## Your goal
Only these lines of the data below are wanted: the one with "- Democratize advanced", the one with "a comprehensive framework", and any lines between them, each repeated exactly.

START Data section

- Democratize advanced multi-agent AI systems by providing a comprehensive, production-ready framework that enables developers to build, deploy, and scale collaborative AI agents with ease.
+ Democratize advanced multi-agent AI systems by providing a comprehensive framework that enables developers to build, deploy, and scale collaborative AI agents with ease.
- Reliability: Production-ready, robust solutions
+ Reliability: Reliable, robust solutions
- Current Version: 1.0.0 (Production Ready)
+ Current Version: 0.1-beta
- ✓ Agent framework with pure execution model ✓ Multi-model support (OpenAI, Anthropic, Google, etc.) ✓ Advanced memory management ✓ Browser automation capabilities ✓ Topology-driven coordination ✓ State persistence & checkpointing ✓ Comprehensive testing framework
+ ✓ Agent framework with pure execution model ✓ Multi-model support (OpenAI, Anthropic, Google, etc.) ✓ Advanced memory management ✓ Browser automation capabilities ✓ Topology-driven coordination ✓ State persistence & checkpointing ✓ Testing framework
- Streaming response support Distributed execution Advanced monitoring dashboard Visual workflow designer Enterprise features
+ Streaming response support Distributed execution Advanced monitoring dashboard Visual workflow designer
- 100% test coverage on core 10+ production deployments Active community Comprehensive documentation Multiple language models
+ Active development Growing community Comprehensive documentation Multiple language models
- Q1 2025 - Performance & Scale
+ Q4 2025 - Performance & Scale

END Data section
START Data section

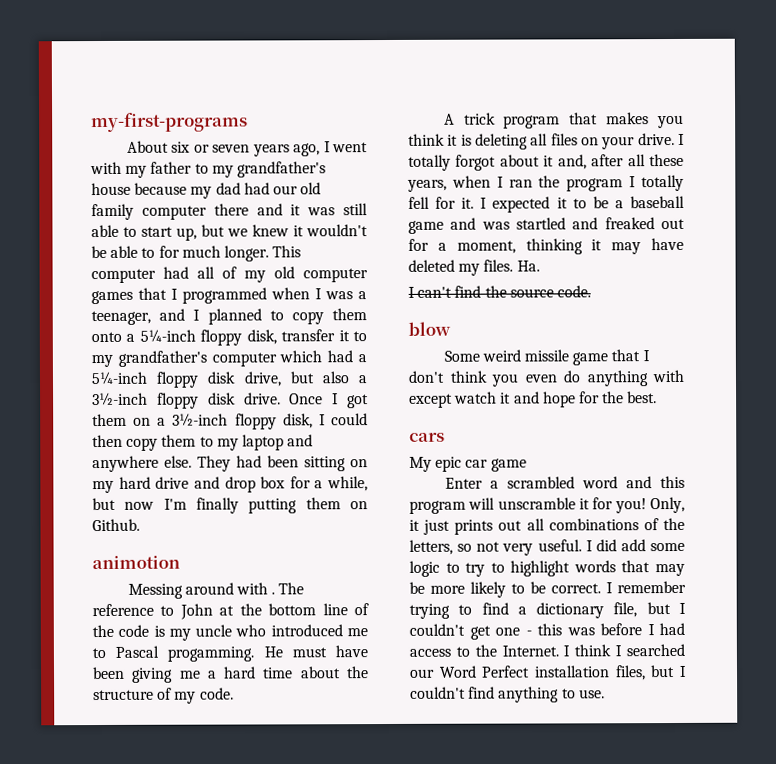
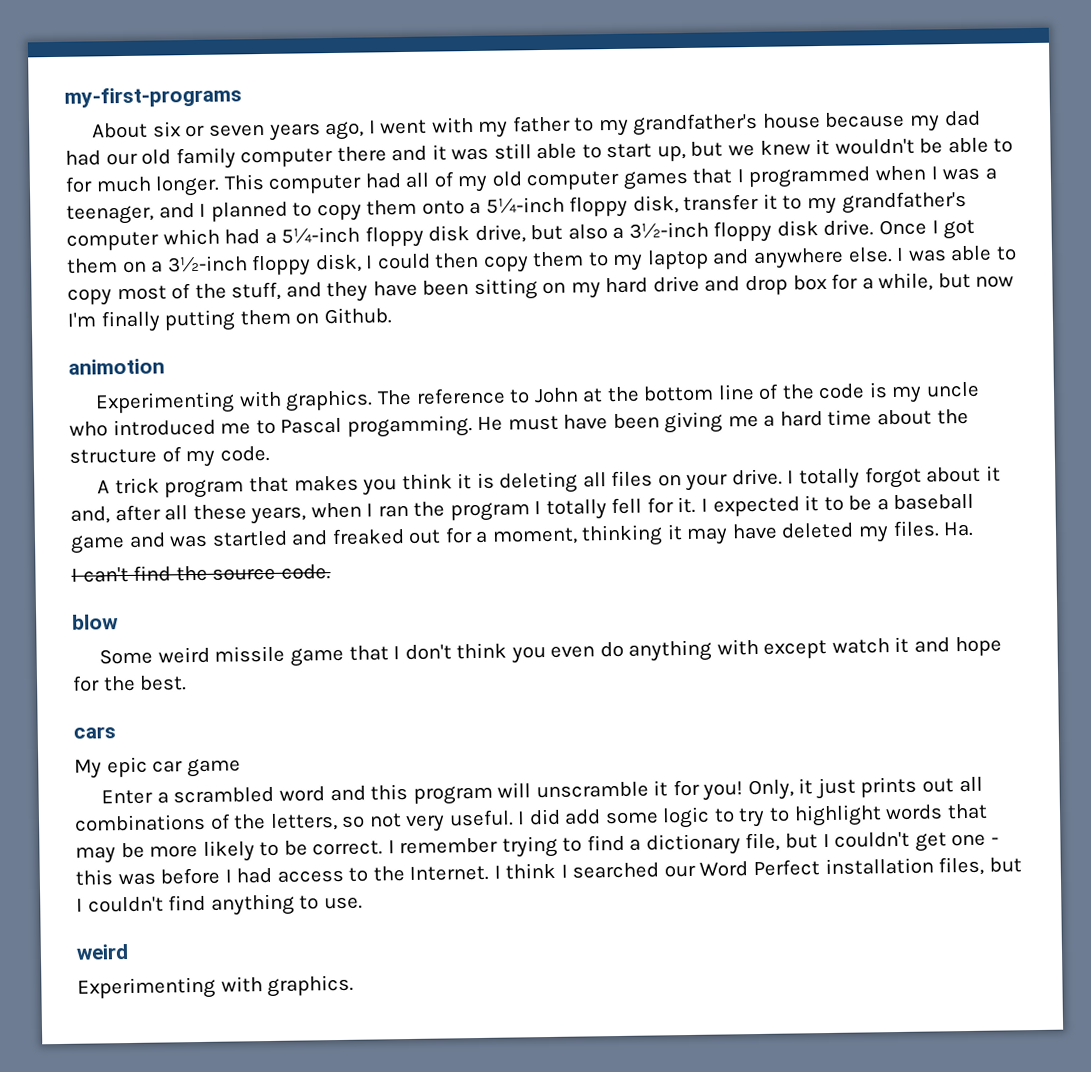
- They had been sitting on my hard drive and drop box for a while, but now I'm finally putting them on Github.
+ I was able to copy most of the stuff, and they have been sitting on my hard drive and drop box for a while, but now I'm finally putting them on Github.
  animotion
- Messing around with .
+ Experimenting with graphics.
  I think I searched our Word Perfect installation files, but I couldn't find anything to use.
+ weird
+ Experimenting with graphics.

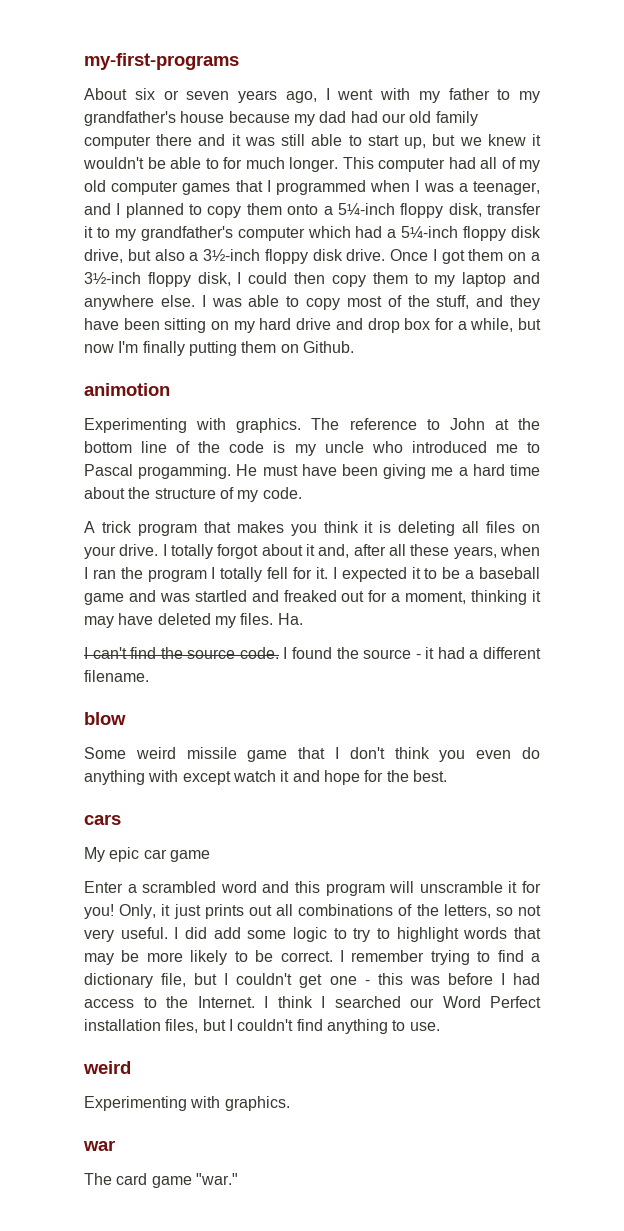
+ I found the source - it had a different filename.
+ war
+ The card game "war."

END Data section

## Answer section
- Democratize advanced multi-agent AI systems by providing a comprehensive, production-ready framework that enables developers to build, deploy, and scale collaborative AI agents with ease.
+ Democratize advanced multi-agent AI systems by providing a comprehensive framework that enables developers to build, deploy, and scale collaborative AI agents with ease.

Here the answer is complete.